__TASK BRIEF__: Every line holding "wallseg" should be copied from the records below.

__DATASET CONTENT__:

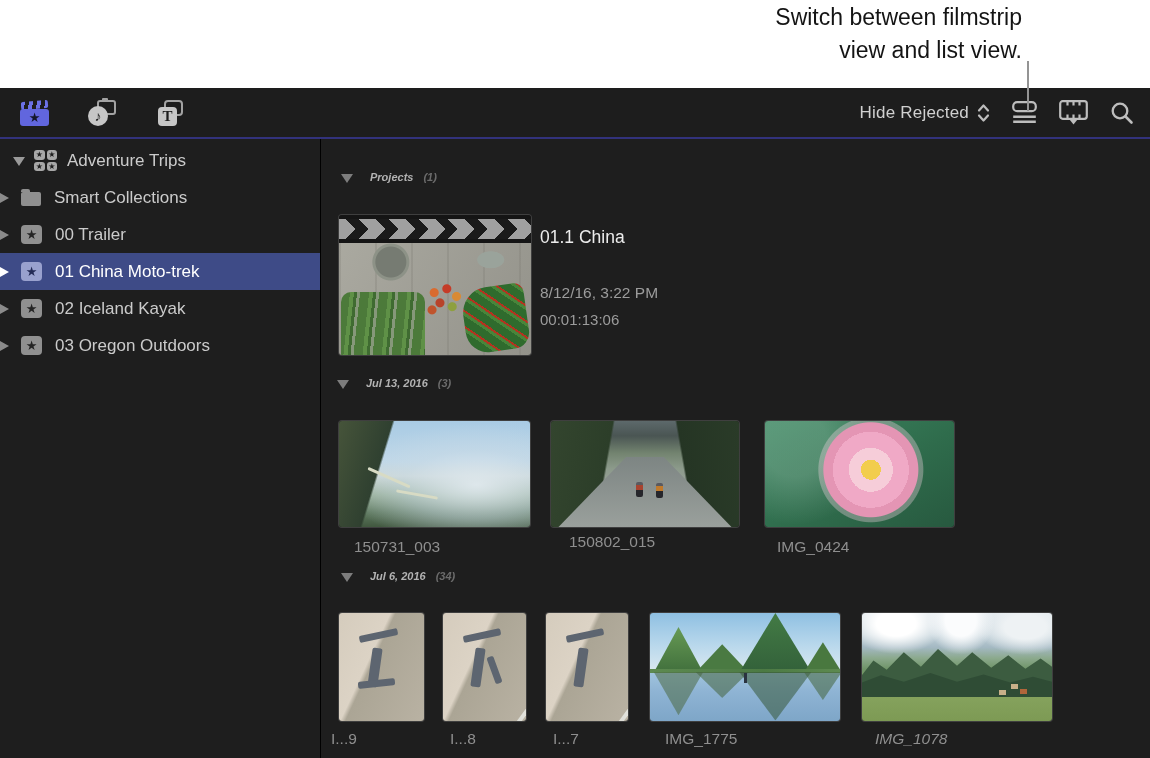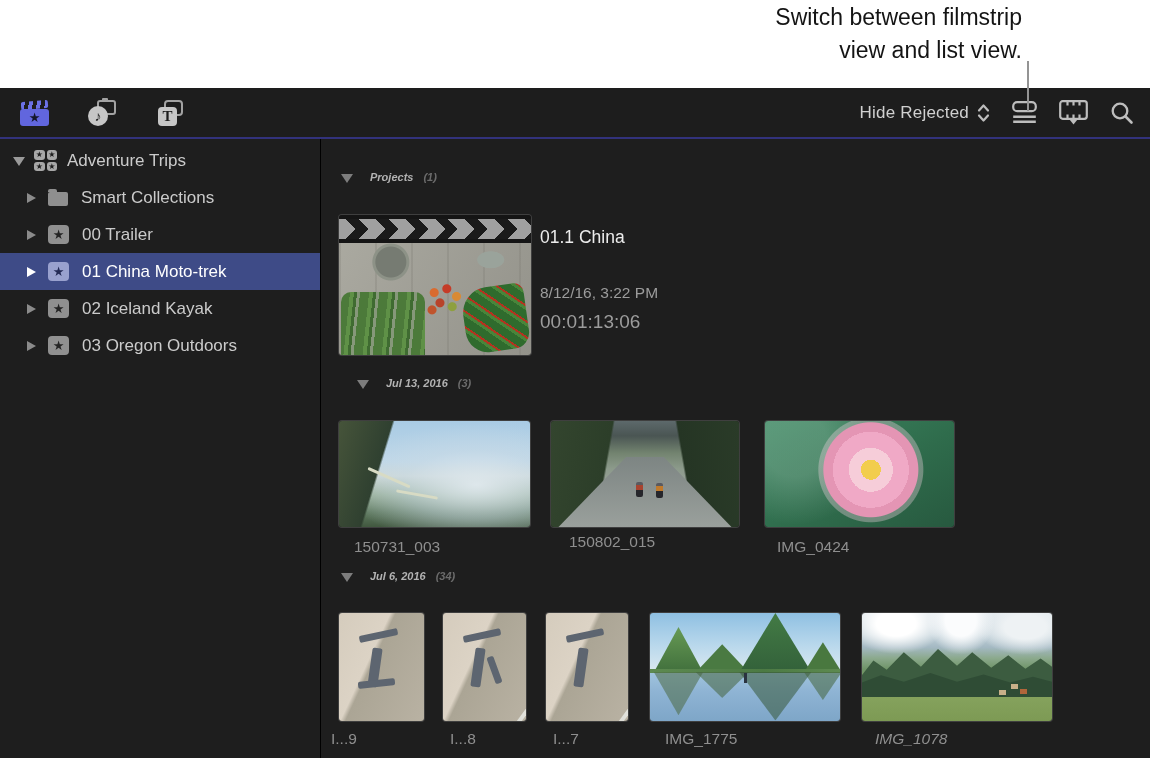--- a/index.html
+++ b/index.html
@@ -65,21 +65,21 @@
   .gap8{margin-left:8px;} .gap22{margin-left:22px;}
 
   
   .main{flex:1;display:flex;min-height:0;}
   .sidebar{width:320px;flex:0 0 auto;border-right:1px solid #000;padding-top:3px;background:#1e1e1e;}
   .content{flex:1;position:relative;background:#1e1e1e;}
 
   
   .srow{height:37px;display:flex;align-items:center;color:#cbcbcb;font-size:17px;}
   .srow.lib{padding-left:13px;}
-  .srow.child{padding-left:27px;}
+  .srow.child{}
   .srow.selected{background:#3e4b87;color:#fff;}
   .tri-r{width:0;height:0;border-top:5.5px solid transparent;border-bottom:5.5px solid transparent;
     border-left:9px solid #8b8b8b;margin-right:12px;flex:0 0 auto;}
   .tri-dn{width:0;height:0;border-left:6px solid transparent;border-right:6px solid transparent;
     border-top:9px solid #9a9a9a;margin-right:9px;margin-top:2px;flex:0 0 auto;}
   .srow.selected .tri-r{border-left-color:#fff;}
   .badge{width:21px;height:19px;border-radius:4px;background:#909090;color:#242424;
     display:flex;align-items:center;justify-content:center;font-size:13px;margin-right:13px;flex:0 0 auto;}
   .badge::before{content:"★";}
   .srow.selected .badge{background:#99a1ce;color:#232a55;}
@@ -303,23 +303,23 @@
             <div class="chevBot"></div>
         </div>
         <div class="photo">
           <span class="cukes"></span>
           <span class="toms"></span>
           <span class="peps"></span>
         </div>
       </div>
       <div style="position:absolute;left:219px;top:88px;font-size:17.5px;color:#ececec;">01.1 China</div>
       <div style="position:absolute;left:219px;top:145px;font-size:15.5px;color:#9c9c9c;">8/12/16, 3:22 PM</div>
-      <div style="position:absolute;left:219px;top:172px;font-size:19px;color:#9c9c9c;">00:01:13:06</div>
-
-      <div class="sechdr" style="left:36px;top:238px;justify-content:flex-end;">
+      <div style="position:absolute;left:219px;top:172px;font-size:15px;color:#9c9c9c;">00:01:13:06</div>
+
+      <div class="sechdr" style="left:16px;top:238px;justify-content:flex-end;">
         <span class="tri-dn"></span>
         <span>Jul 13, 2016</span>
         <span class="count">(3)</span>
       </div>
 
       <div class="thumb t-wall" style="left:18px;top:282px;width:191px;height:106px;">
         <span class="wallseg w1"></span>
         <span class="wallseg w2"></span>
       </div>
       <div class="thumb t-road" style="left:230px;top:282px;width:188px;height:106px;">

* * *

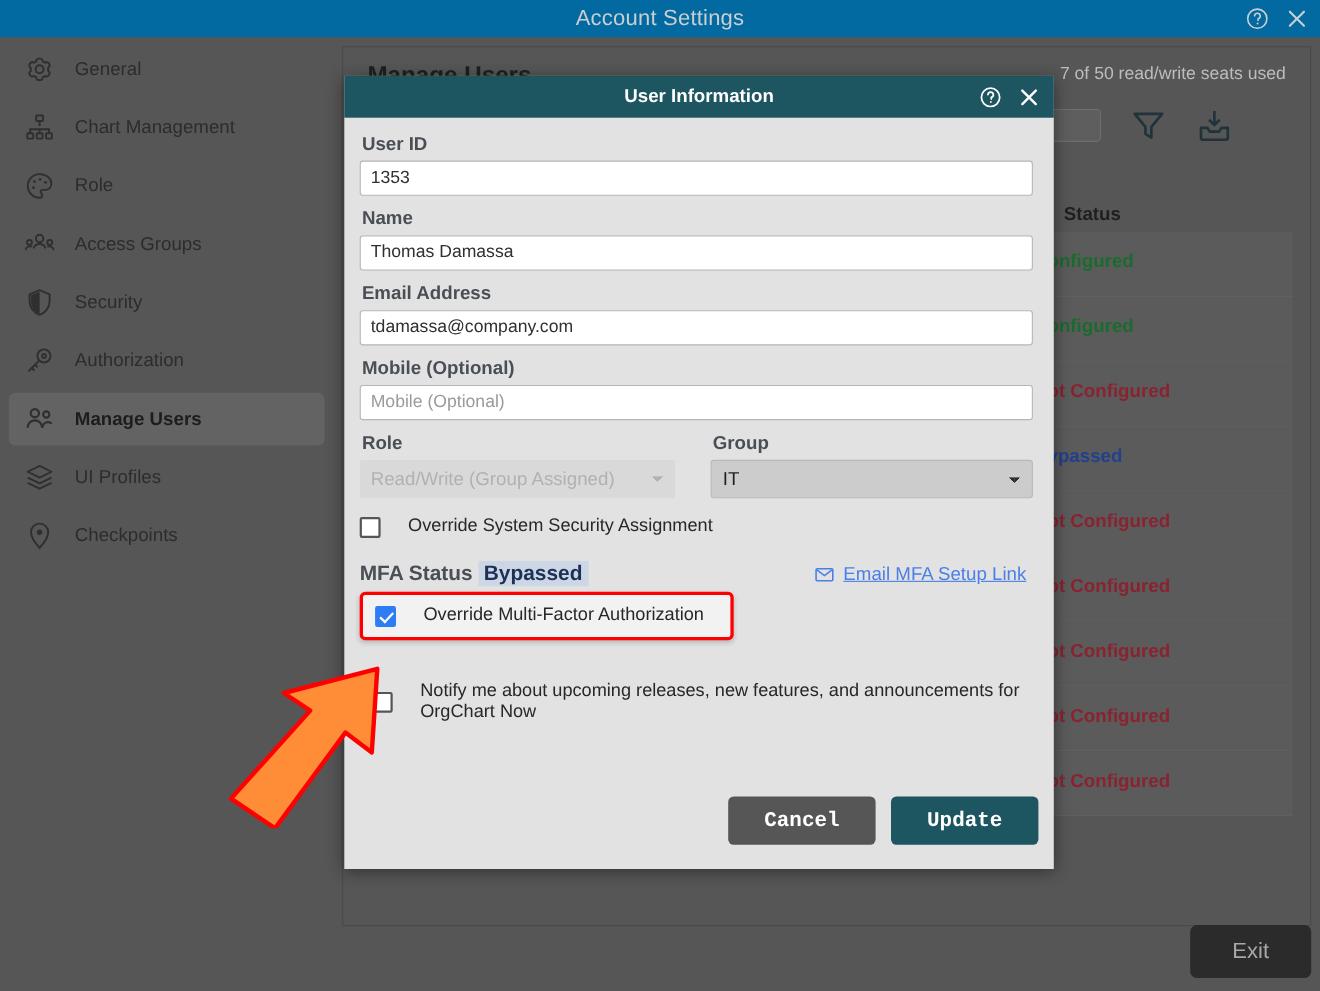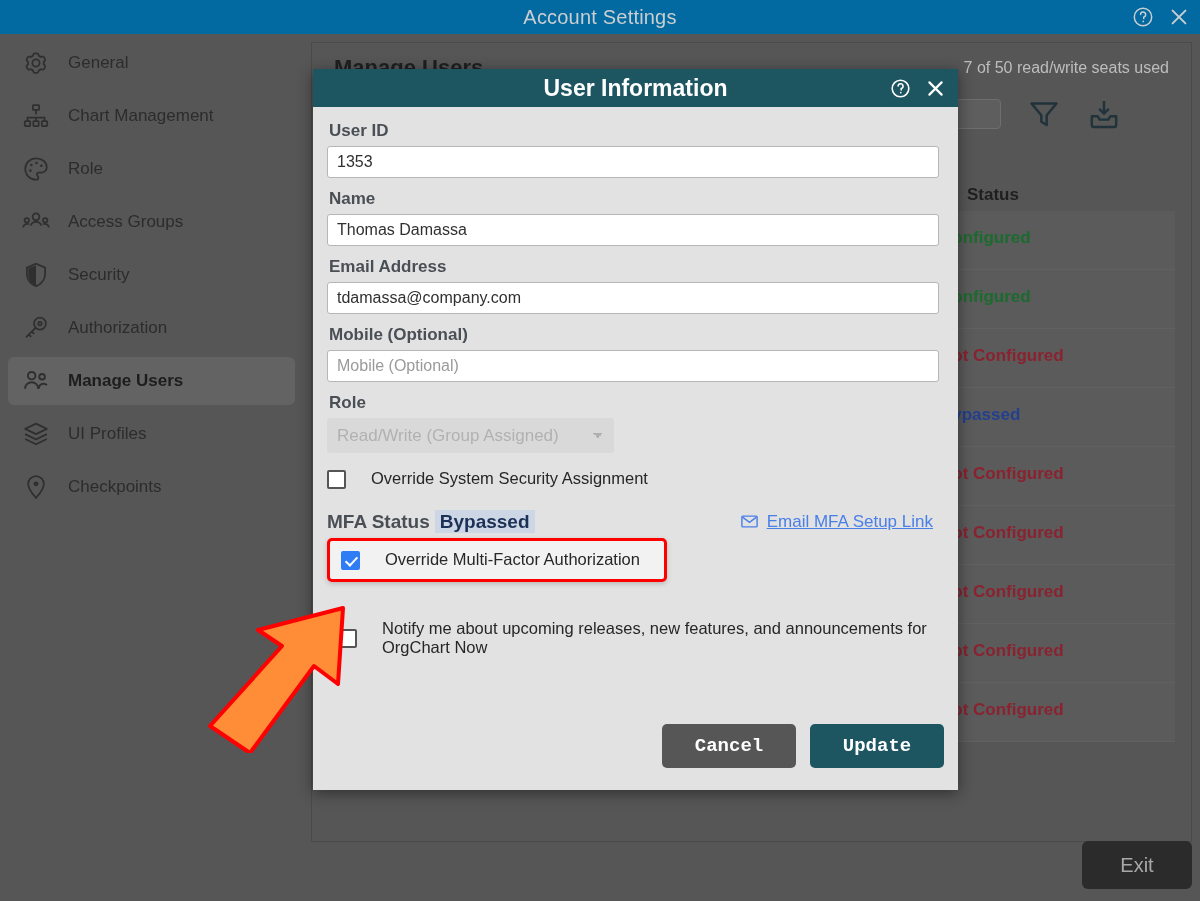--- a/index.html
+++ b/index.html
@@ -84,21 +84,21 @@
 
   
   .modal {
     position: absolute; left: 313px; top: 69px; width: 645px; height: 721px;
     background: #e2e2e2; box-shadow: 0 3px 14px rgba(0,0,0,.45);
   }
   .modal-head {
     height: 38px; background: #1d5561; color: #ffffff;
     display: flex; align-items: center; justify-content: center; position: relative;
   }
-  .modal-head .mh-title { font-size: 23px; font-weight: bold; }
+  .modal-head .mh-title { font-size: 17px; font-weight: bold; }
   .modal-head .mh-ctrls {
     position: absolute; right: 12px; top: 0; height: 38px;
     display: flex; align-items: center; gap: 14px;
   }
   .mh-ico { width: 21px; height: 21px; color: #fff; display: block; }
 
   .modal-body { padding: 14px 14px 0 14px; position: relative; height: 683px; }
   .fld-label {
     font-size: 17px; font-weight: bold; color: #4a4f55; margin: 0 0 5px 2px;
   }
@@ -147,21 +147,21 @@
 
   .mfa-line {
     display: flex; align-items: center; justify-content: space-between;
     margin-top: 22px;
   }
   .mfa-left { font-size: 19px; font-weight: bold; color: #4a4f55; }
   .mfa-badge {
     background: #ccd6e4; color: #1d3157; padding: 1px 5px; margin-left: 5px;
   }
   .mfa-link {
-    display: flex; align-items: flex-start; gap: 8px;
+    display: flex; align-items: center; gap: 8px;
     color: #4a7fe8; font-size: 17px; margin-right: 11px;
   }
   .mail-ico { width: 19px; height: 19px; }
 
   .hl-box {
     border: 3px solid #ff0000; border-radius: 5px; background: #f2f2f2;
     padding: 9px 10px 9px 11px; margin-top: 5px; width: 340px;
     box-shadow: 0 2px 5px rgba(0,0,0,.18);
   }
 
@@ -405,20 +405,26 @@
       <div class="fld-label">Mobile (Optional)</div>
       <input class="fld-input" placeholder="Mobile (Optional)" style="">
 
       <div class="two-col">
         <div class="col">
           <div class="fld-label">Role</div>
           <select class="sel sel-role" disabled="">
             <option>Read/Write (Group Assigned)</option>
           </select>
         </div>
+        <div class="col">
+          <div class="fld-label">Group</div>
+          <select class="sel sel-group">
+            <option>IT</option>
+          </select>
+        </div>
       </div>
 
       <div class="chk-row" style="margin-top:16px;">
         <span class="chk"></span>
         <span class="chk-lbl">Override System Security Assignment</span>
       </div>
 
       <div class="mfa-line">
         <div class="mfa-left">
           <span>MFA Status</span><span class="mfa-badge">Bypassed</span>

__PROBLEM SOLUTION__:
         <span class="wallseg w1"></span>
         <span class="wallseg w2"></span>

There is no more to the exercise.